Midi-Voice: Expressive Zero-Shot Singing Voice Synthesis via Midi-Driven Priors

Dong-Min Byun, Sang-Hoon Lee, Ji-Sang Hwang, Seong-Whan Lee

Published: 01 Jan 2024, Last Modified: 14 May 2025ICASSP 2024EveryoneRevisionsBibTeXCC BY-SA 4.0

Abstract: Recently, singing voice synthesis (SVS) models have shown significant progress with generative models. However, previous SVS models inaccurately predict prior and fundamental frequency (F0) for unseen speakers, resulting in a low-quality generated singing voice.

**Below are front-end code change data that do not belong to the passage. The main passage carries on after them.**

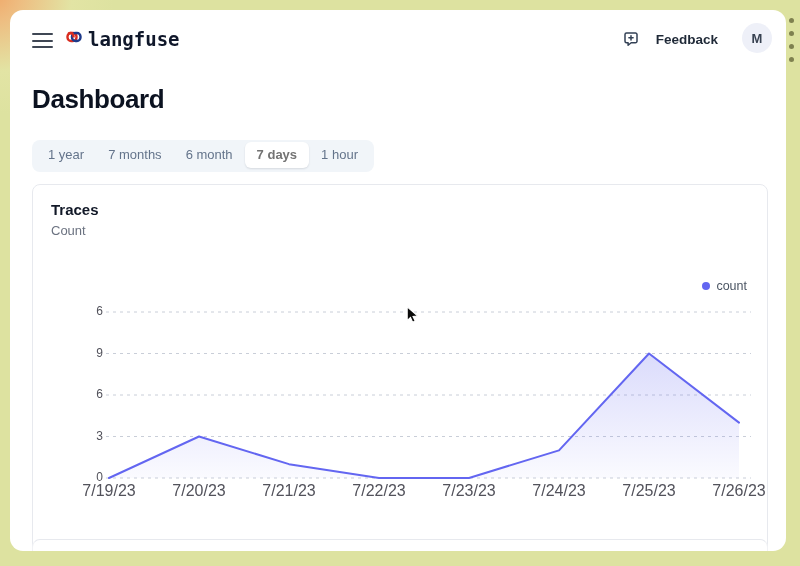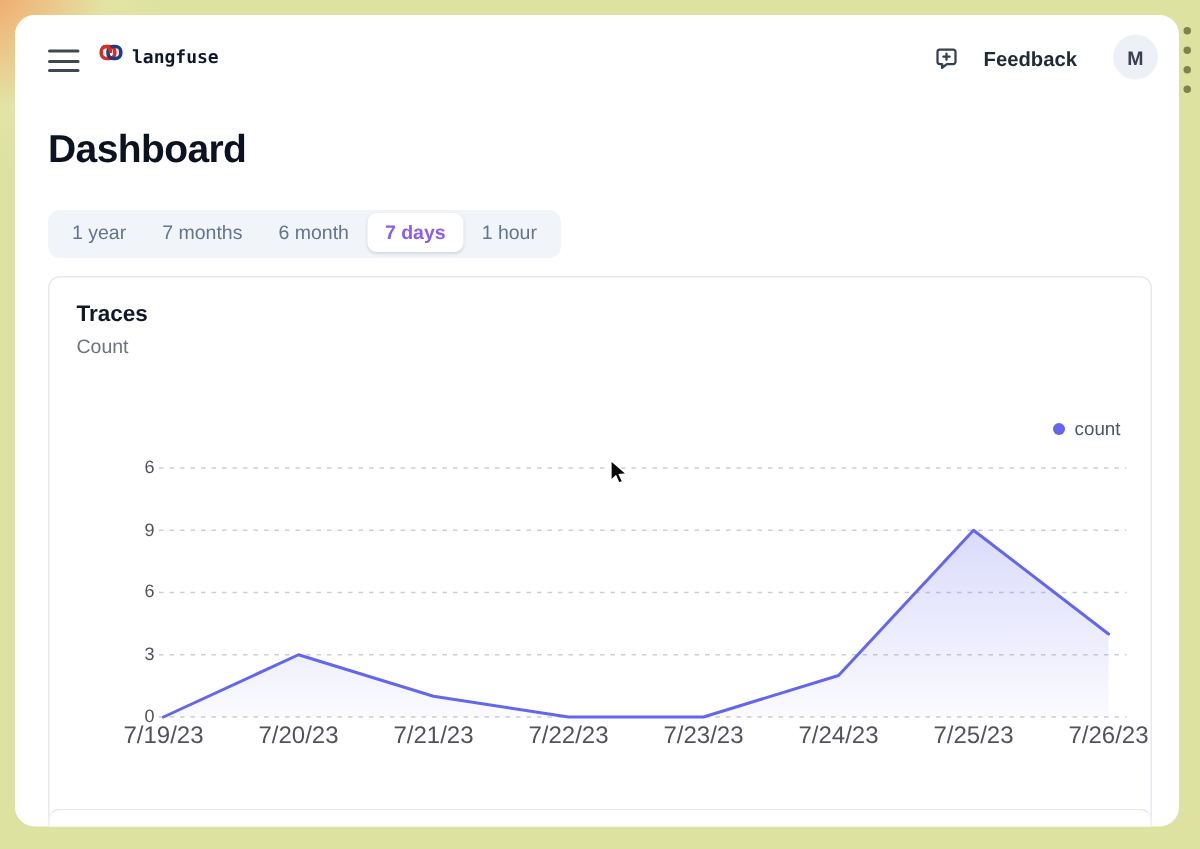--- a/index.html
+++ b/index.html
@@ -14,35 +14,35 @@
   .frame-dot { position:absolute; width:5px; height:5px; border-radius:50%; background:#7f814f; left:789px; }
   .window {
     position:absolute; left:10px; top:10px; width:776px; height:541px;
     background:#ffffff; border-radius:13px; overflow:hidden;
   }
   
   .header { position:absolute; left:0; top:0; width:100%; height:58px; }
   .hamburger { position:absolute; left:22px; top:23px; width:21px; height:15px; display:flex; flex-direction:column; justify-content:space-between; cursor:pointer; }
   .hamburger span { display:block; height:2px; background:#3f4754; border-radius:1px; }
   .brand { position:absolute; left:56px; top:18px; display:flex; align-items:center; gap:6px; cursor:pointer; }
-  .brand-name { font-family:"DejaVu Sans Mono", monospace; font-weight:bold; font-size:12px; color:#0f172a; }
+  .brand-name { font-family:"DejaVu Sans Mono", monospace; font-weight:bold; font-size:19px; color:#0f172a; }
   .feedback-btn { position:absolute; right:58px; top:15px; display:flex; align-items:center; gap:17px;
     padding:6px 10px; border-radius:6px; background:transparent; border:none; cursor:pointer;
     font-family:"Liberation Sans", sans-serif; font-size:13.5px; font-weight:600; color:#1f2937; }
   .avatar { position:absolute; right:14px; top:13px; width:30px; height:30px; border-radius:50%;
     background:#eef0f8; display:flex; align-items:center; justify-content:center;
     font-size:13px; font-weight:600; color:#374151; cursor:pointer; }
   
   .page-title { position:absolute; left:22px; top:74px; font-size:26px; font-weight:700; color:#0b1220; letter-spacing:-0.4px; }
   
   .tabs { position:absolute; left:22px; top:130px; display:inline-flex; align-items:flex-end;
     background:#f1f5f9; border-radius:8px; padding:4px; height:32px; }
   .tab { font-size:13px; font-weight:500; color:#64748b; padding:5px 12px; border-radius:6px;
     cursor:pointer; white-space:nowrap; line-height:1.2; }
-  .tab.active { background:#ffffff; color:#8b5cf6; font-weight:600; box-shadow:0 1px 2px rgba(15,23,42,.12);margin-top:35px; }
+  .tab.active { background:#ffffff; color:#737373; font-weight:600; box-shadow:0 1px 2px rgba(15,23,42,.12);margin-top:35px; }
   
   .card { position:absolute; left:22px; top:174px; width:736px; height:434px;
     border:1px solid #e7e9ee; border-radius:8px; background:#fff; }
   .card-title { position:absolute; left:18px; top:16px; font-size:15px; font-weight:700; color:#111827; }
   .card-subtitle { position:absolute; left:18px; top:38px; font-size:13px; color:#6b7280; }
   .legend { position:absolute; right:20px; top:94px; display:flex; align-items:center; gap:6px; }
   .legend-dot { width:8px; height:8px; border-radius:50%; }
   .legend-label { font-size:12.5px; color:#4b5563; }
   .chart { position:absolute; left:0; top:0; width:736px; height:339px; }
   .ytick { position:absolute; left:23px; width:47px; text-align:right; font-size:12px; color:#52525b; }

To address these issues, in this paper, we propose MIDI-Voice for expressive singing voice synthesis and robust zero-shot singing voice style transfer. We employ a MIDI-based prior to a score-based diffusion model for better singing voice style adaptation. We first generate a MIDI-driven prior from the musical score, and this only includes the note information, not speaker information resulting in high-quality singing voice style adaptation. We also propose a DDSP-based MIDI-style prior for synthesizing a more expressive singing voice and for singing style adaptation, although it requires additional information from the audio. The experimental results show that MIDI-Voice outperforms the previous models in synthesizing an expressive singing voice, and also the superiority in zero-shot singing voice style transfer performance.